Plan to publish Public Services Card report delayed

A report which ruled that the expansion of the State’s Public Services Card (PSC) is illegal will not be published by the Department of Social Protection until such time as “a full consideration of the report is complete”.

Plan to publish Public Services Card report delayed

A report which ruled that the expansion of the State’s Public Services Card (PSC) is illegal will not be published by the Department of Social Protection until such time as “a full consideration of the report is complete”.

The department said it plans to publish the report on its website, together with its own response, at an unspecified date in the future.

“The department is currently reviewing the report together with the attorney general’s office and the Department of Public Expenditure and Reform,” a spokesperson said, adding that the process “is expected to take another week or so”.

“While the department understands that some may wish for us to respond sooner, it should be noted that this is a comprehensive report and requires significant attention.
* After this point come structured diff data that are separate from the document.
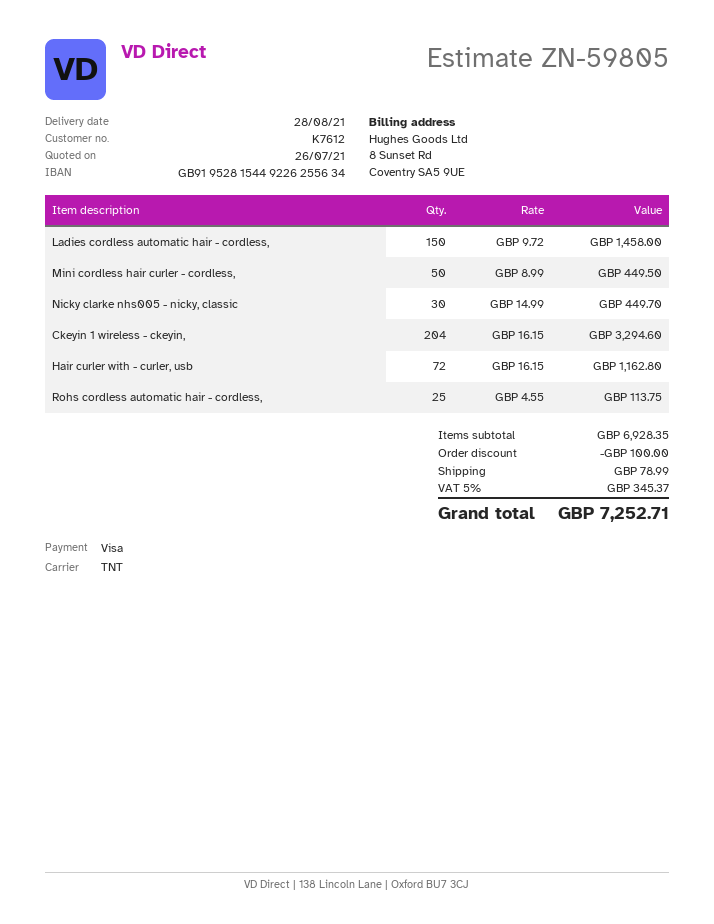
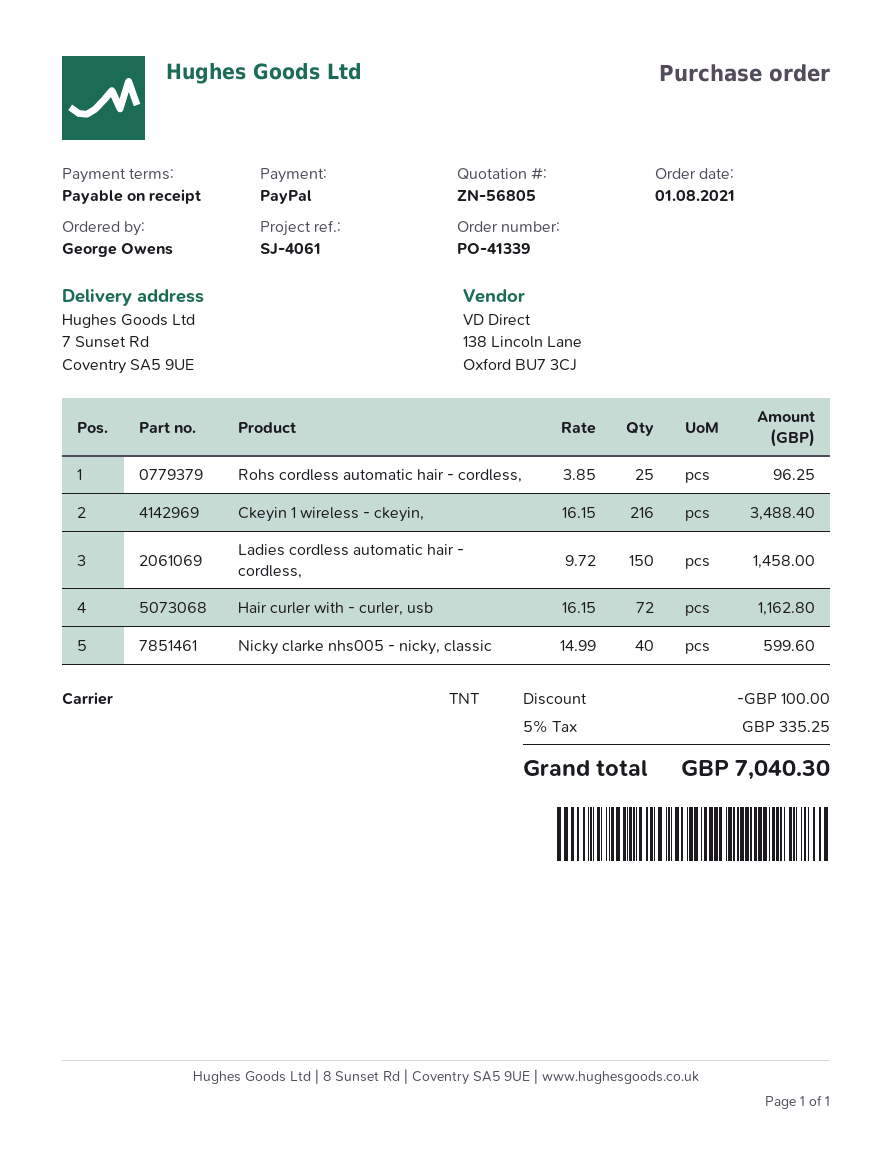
quote number: ZN-59805 -> ZN-56805
payment method: Visa -> PayPal
Mini cordless hair curler - cordless,: 50 x 8.99 = 449.50 -> none
Nicky clarke nhs005 - nicky, classic: 30 x 14.99 = 449.70 -> 40 x 14.99 = 599.60
Ckeyin 1 wireless - ckeyin,: 204 x 16.15 = 3294.60 -> 216 x 16.15 = 3488.40
Rohs cordless automatic hair - cordless,: 25 x 4.55 = 113.75 -> 25 x 3.85 = 96.25
shipping: 78.99 -> none
tax: 5% = 345.37 -> 5% = 335.25
total: 7252.71 -> 7040.30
It is not true, as has been reported in some quarters, that the department has had this report for a year.”

Data Protection Commissioner Helen Dixon has previously stated that the findings in the interim report delivered to the department in August 2018 were replicated in last Friday’s final report.

The announcement was accompanied by the first public statement from Social Protection Minister Regina Doherty in a week, in which she said she and her department “take very seriously the findings of the Data Protection Commission and the good work it does”.

Ms Doherty said: “For that reason it is important that bodies that are subject to findings by the commission give very careful consideration to those findings.

As soon as our consideration of this final report is complete, the department will publish its response along with the report and any other relevant information on its website and I will speak then at greater length on the matter.

The report ruled that the expansion of the card for accessing multiple other State services, such as passport applications, is unlawful. The DPC also decreed historical data held on the card’s 3.2m holders must be deleted by the department.

Last Thursday, the DPC gave the department seven days, which expired yesterday, to say whether or not it would publish the report, or if it would acquiesce to the commissioner doing so.

Responding to the department’s statement, a spokesperson for the DPC said that it “regrets that the report will not be published today”.

“While it is accepted that a reasonable period of time to examine the report and consider how best to address the findings made is required, it is not clear how the publication of the report at this point would cut across that assessment,” said the spokesperson. “Nonetheless, the matter of publication rests with the department and not the DPC.”

The Irish Council of Civil Liberties said it was “alarmed at the lack of transparency” being shown by the department in “withholding” the report.

It said: “We are calling on the department to immediately release the report in full, irrespective of whether it has yet formulated a response. Its analysis of the Data Protection Commissioner’s authoritative findings should in no way impede the public’s right to know about them.”